Jack Cousens, head of road policy at the AA, said: ‘With Wimbledon well underway, drivers can be forgiven for borrowing John McEnroe’s iconic outburst as they pull over to the pump -‘ You can not be serious ! ‘
Asked yesterday whether there could be another fuel tax cut on the cards, a Boris Johnson spokesman stressed the 5p cut in March “which we have repeatedly called on all retailers to pass on to consumers” .
Under pressure on the subject, he added: ‘Well, as the Chancellor said before, we naturally keep in mind the support we offer to the public. And that, of course, remains the case. ‘
The Competition and Market Authority launched a ‘short and focused review’ of fuel prices earlier this month following a request by Kwasi Kwarteng, business secretary.

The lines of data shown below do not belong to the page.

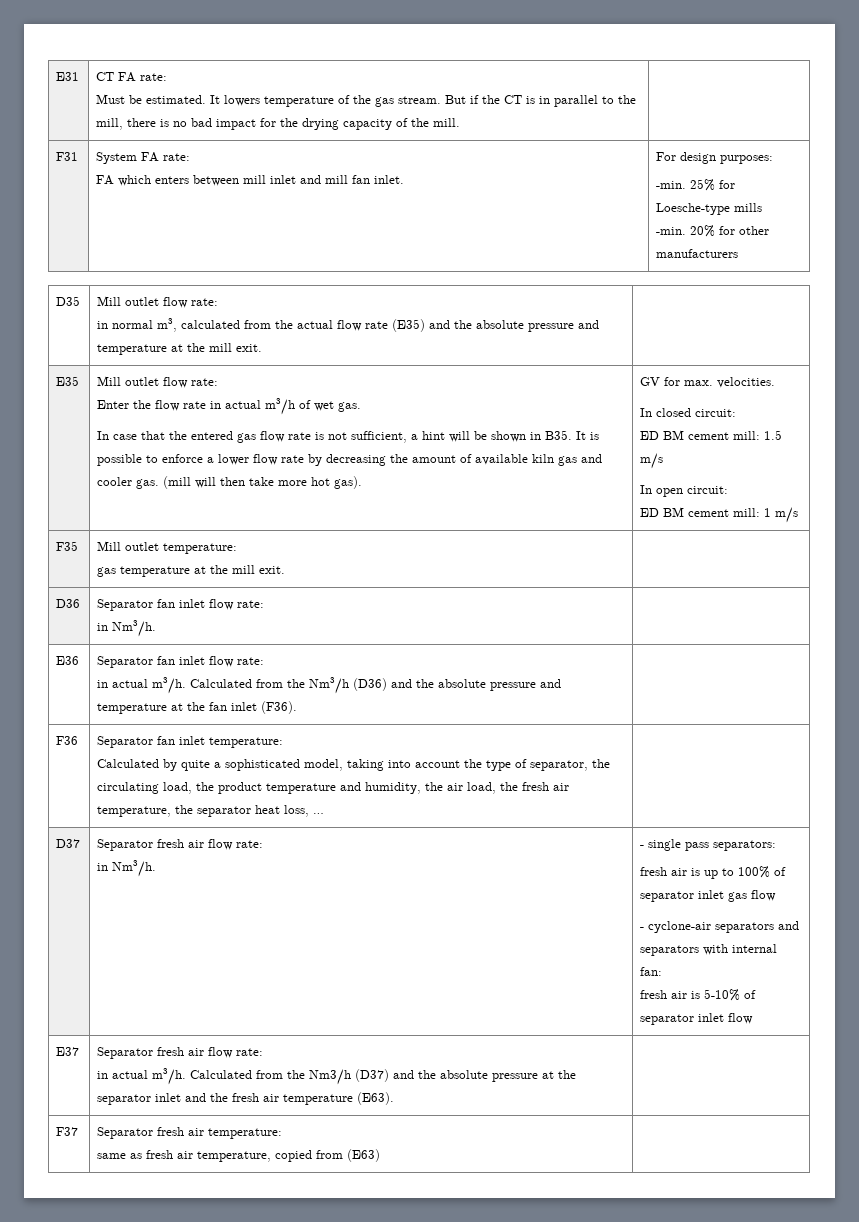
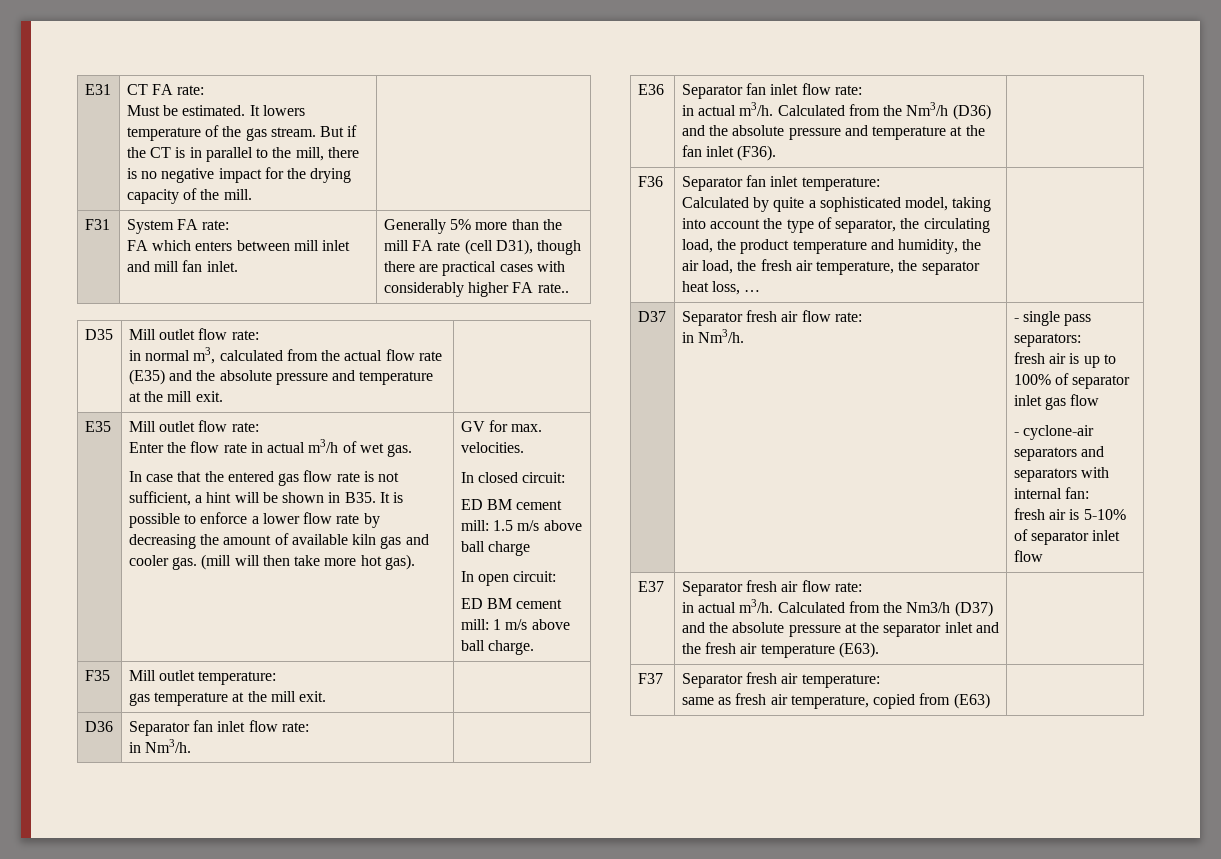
  E31 | CT FA rate:
- Must be estimated. It lowers temperature of the gas stream. But if the CT is in parallel to the mill, there is no bad impact for the drying capacity of the mill. |
+ Must be estimated. It lowers temperature of the gas stream. But if the CT is in parallel to the mill, there is no negative impact for the drying capacity of the mill. |
  F31 | System FA rate:
- FA which enters between mill inlet and mill fan inlet. | For design purposes:
- -min. 25% for Loesche-type mills
- -min. 20% for other manufacturers
+ FA which enters between mill inlet and mill fan inlet. | Generally 5% more than the mill FA rate (cell D31), though there are practical cases with considerably higher FA rate..
- ED BM cement mill: 1.5 m/s
+ ED BM cement mill: 1.5 m/s above ball charge
- ED BM cement mill: 1 m/s
+ ED BM cement mill: 1 m/s above ball charge.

Prices at UK courts reached a new high of 191.4p on Thursday, while diesel rose to 199.1p, the latest 24-hour period figures are available for. In the photo: BP filling station at Reading Services this week
A 5p per liter reduction in fuel taxes implemented by the Treasury in March did not stop prices from soaring.
Retailers slammed back on accusations of ‘rocket and feather prices’, claiming they were ‘unfair scapegoats’ for the price increases, arguing that the 5p savings had been passed on.
Gordon Balmer, executive director of the Petroleum Retailers Association, said: ‘The information sessions provided by government spokespersons to the media indicate that ministers do not understand how fuel prices are set.
‘We contacted the Foreign Minister on several occasions and offered to meet and explain fuel prices. However, we still need to receive a response. ‘
The anger over petrol prices has led to fuel thefts at courthouses by up to 61 per cent as drivers struggle to afford spiral pump prices.
Industry bosses yesterday revealed the worrying trend, with around 50,000 ‘evictions’ and ‘no way to pay’ incidents occurring monthly across the UK.
The average value of each fuel theft ranged from £ 53.28 to £ 78.19 and Mr Balmer said it could cost the industry £ 25 million a year.
He said ‘drop-off points’ – where a motorist is perfect and makes no effort to pay – and people who are unable to pay have risen a combined 61 per cent this year compared to the same period last year. He said: ‘As far as fuel thefts are concerned, it goes through the roof.
‘We therefore have’ no means to pay ‘incidents, when someone is perfect and then they say they have left their wallet or purse at home and can not pay. It still amounts to about £ 16 million.
He said police had refused to deal with the incidents worth less than £ 100.